11 Die Bäuerin ist über den Greuel der Blutschande entsetzt gewesen, weil sie glaubte — das ist allgemeiner Volkglaube — dadurch falle der schreckliche Fluch der Ausrottung auf sie und ihre Kinder, als den Angehörigen des Verfluchten.

12 Die Orljava entspringt als schmales Bächlein im Kamenskogebirge an den Hängen des Papuk beim Dörfchen Orlovo (Adlerhorst), fliesst an Vilićselo, Brestovac, Požega, Blacko, Pleternica, Suljkovci vorbei und strömt als ansehnlicher Fluss an Kapela und Orjovac bei Kobaš in die Save ein.

13 Selbstmorde sind häufig unter den südslavischen Bauern. Pflanzengifte Belladonna und Stechapfel (datura stramonium) und das Mineral Arsenik sind sehr gewöhnlich. Sich erhenken ist nicht so üblich, als sich ersäufen.
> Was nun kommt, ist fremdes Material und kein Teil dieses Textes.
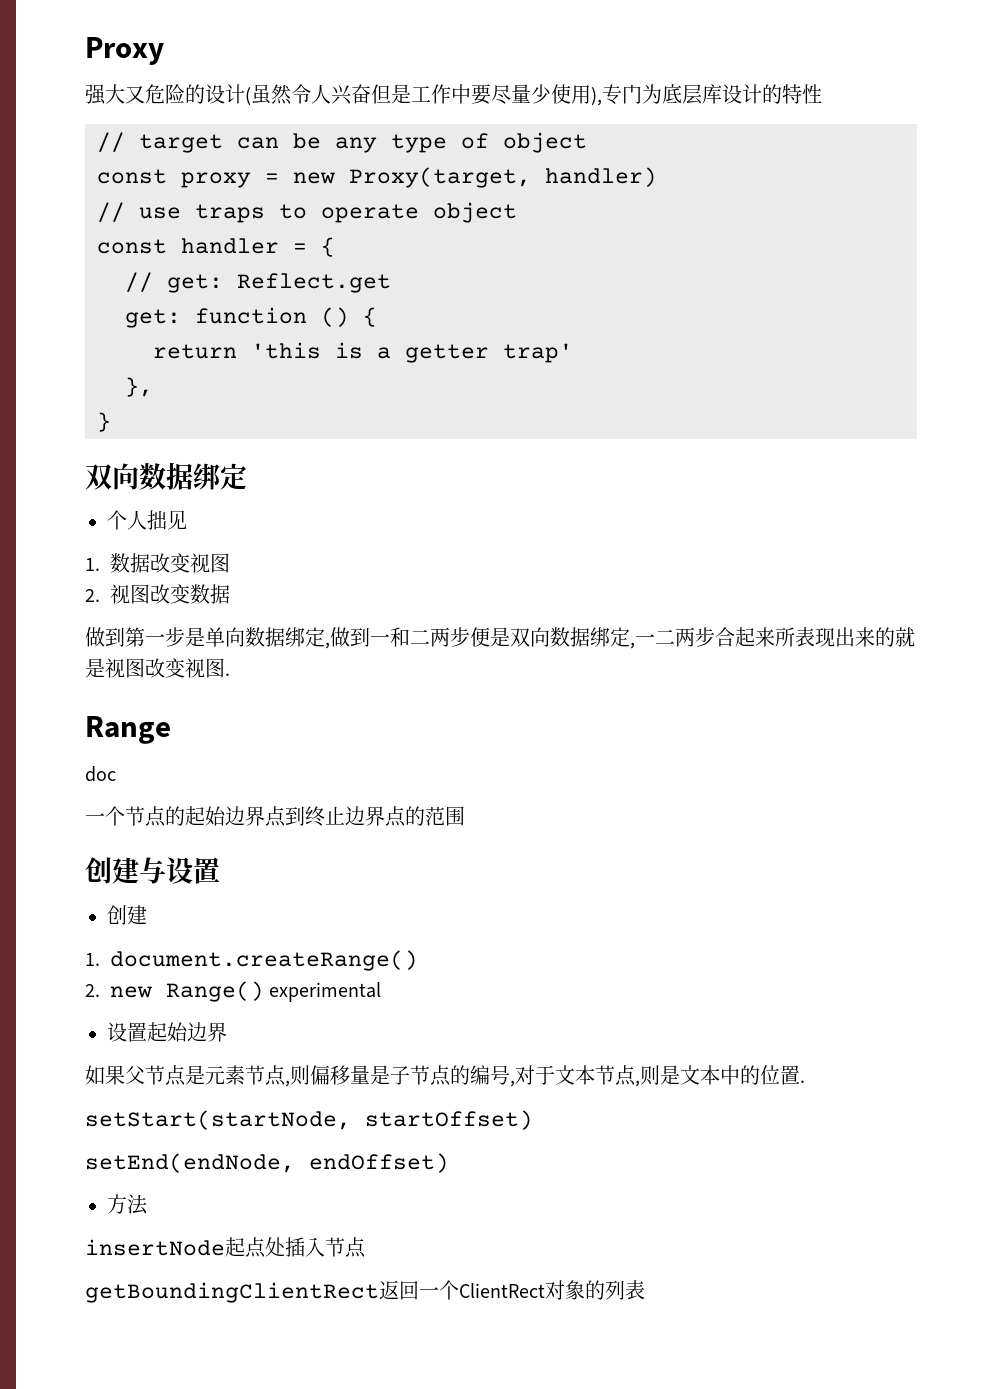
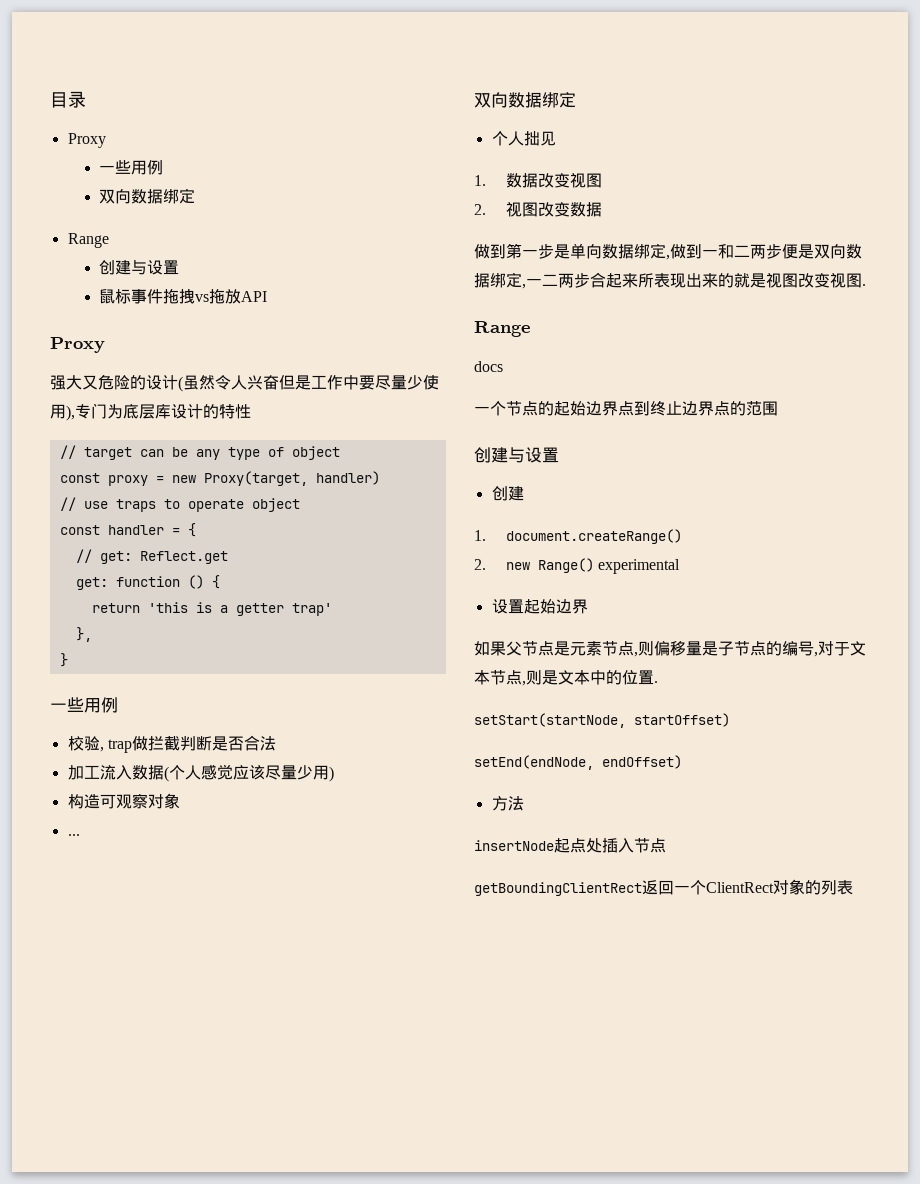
(85, 51) none -> [50,91,86,108] [67,133,106,148] [99,160,164,175] [99,188,196,204] [67,233,109,248] [99,260,180,275] [99,289,268,304] 目录 // Proxy // 一些用例 // 双向数据绑定 // Range // 创建与设置 // 鼠标事件拖拽vs拖放API //
(111, 422) none -> [50,697,118,713] [67,735,276,753] [67,764,334,782] [67,793,180,809] [67,834,80,836] // 一些用例 // 校验, trap做拦截判断是否合法 // 加工流入数据(个人感觉应该尽量少用) // 构造可观察对象 // ...
[85,766,116,782] doc -> [474,361,503,372] docs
Giftmischer bedienen sich aber am liebsten Leichengiftes, weil dieses am schwersten nachzuweisen ist.

14 Über solche Frauen vrgl. Krauss: Medizinische Zaubersprüche aus Slavonien usw. in den Mitt. der Wiener Anthrop. Gesellschaft. 1887 und Dr. Alex. Mitrović, Mein Besuch bei einer Zauberfrau in Norddalmatien; Anthropophyteia IV. S. 227–236.